Мне стало грустно, я замерзла. Не имело смысла что-то недоговаривать.
— Я много чего забыла, — проговорила я. — Но хорошо помню, что наши размолвки кончались тем, что ты меня бил.
— Это неправда.
— Ты меня ударил?
— Нет, — ощетинился он. Но в то же время на его лице появилось пристыженное выражение.

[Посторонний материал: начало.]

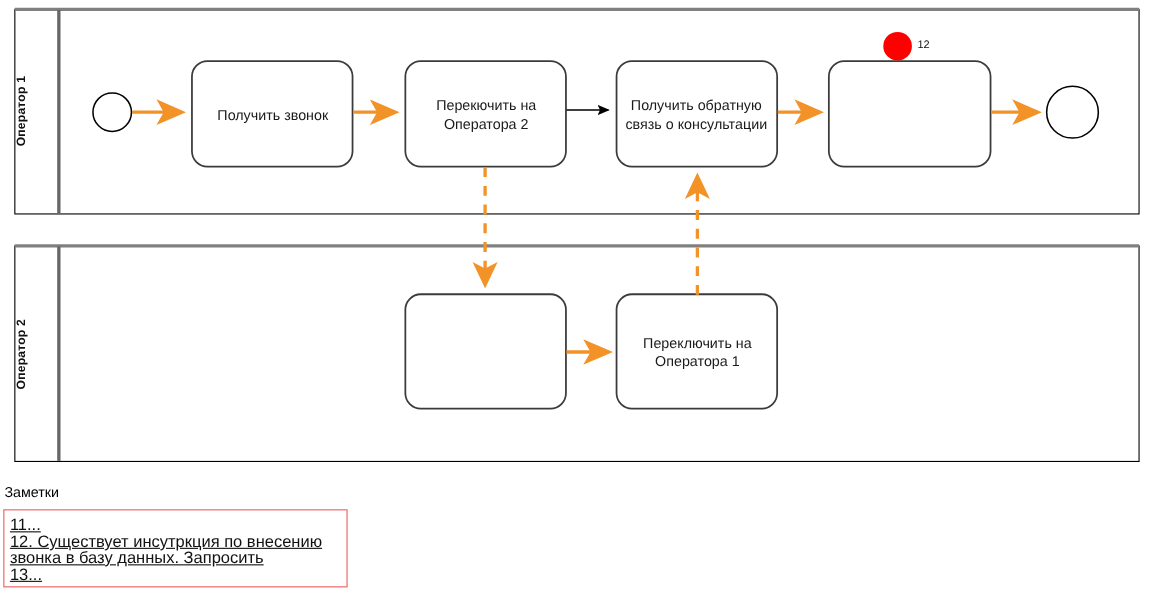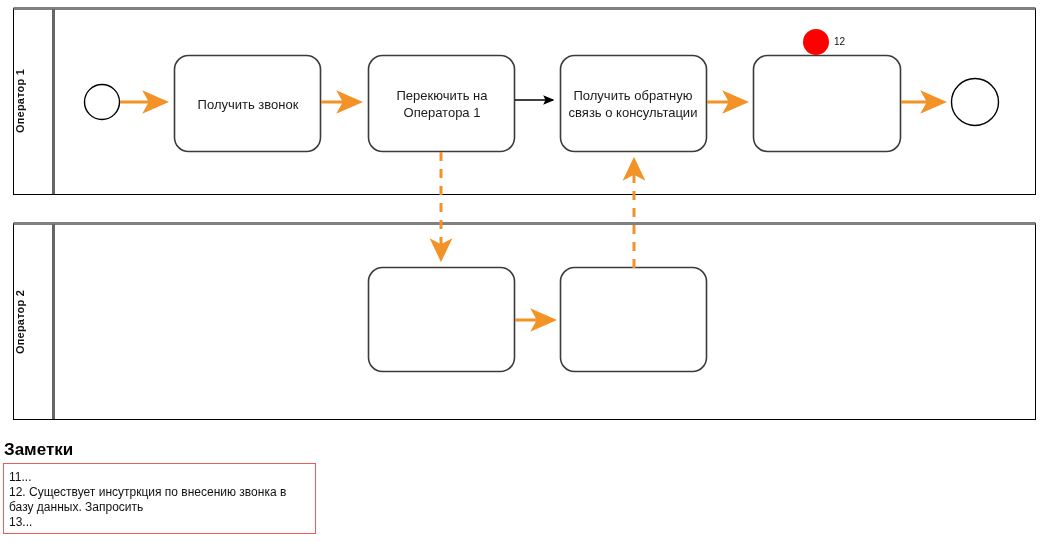"Перекючить на" div.task-label { text: 1 -> 2 }
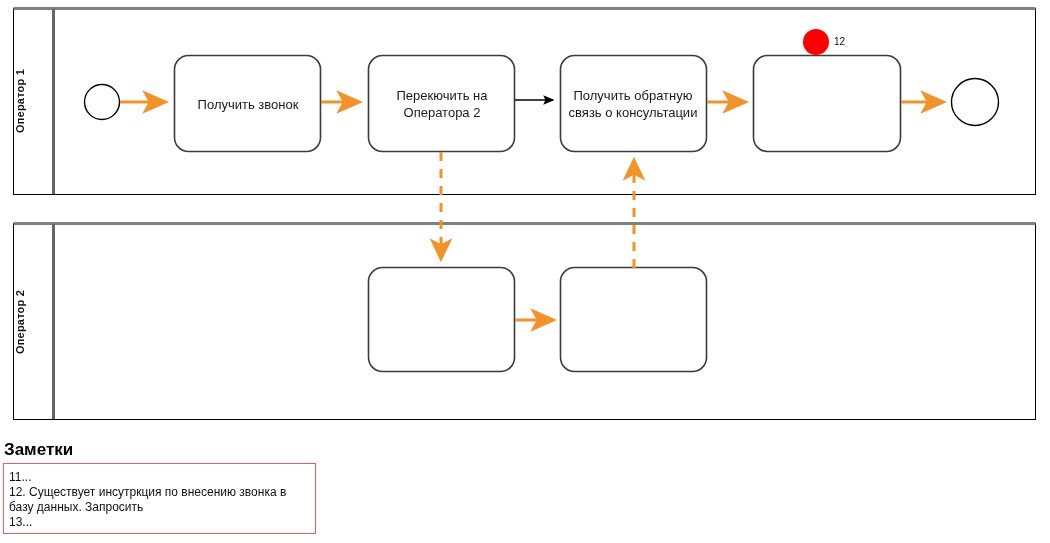"Переключить на" div.task-label { html: none -> <div>Переключить на Оператора 1</div> }
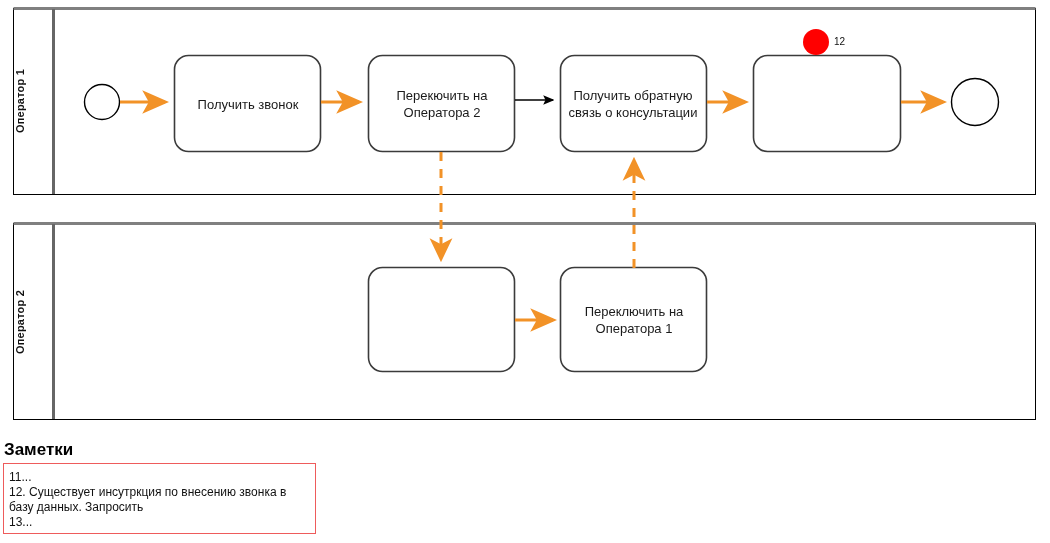"Заметки" .notes-title { font-size: 17px -> 13px; font-weight: bold -> normal }
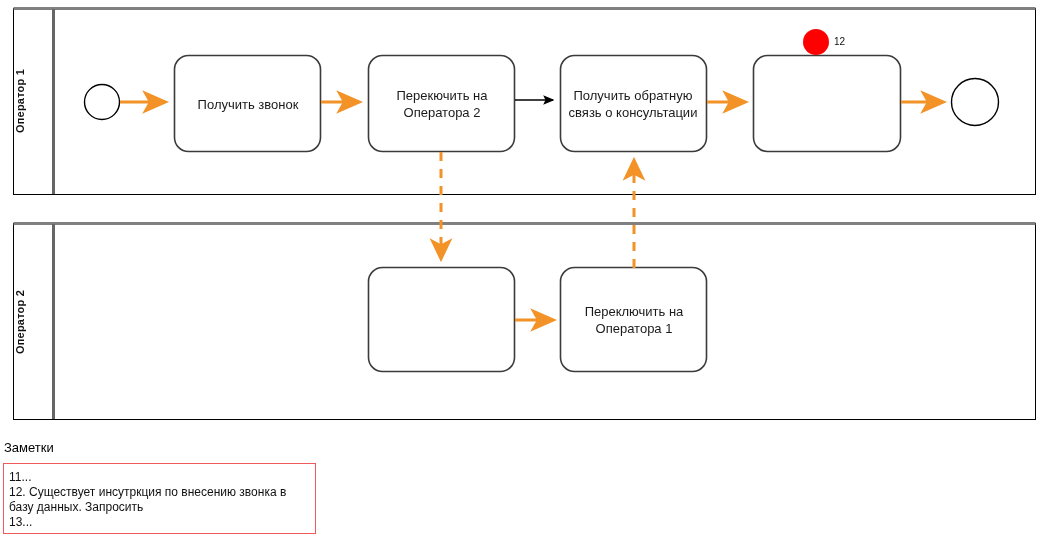"11..." .notes-text { font-size: 12px -> 15px; text-decoration: none -> underline }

— Видишь ли, это одна из причин, почему мне не поверили. Я жертва. И это известно. Женщина, которую били. Я вызывала полицию. Помнишь тот вечер? Наверное, нет? Ты много пил, и мы поругались. Из-за чего, не могу сказать. Это не в тот ли раз ты разозлился, когда я постирала твою рубашку, которую ты хотел надеть, а она оказалась влажной? А я ответила: в чем дело — стирай сам. Или тогда ты опять заявил, что я, прилепившись к тебе, угробила твою жизнь? Трудно сказать. Мало ли из-за чего мы ругались. Но кончилось тем, что ты схватился за кухонный нож, а я позвонила в полицию.
— Не помню, — ответил Терри. — Ты все преувеличиваешь.
— Ничего подобного, я говорю о том, что получается, когда ты пьешь. Сначала становишься веселым, потом агрессивно-веселым, затем плаксивым, жалеешь себя, а после четвертой рюмки начинаешь злиться на меня. Не собираюсь изображать из себя мстительную мегеру и перечислять все, что ты вытворяешь, когда напьешься. Не понимаю, почему я тебе верила, когда ты начинал плакать и обещать, что это больше никогда не повторится.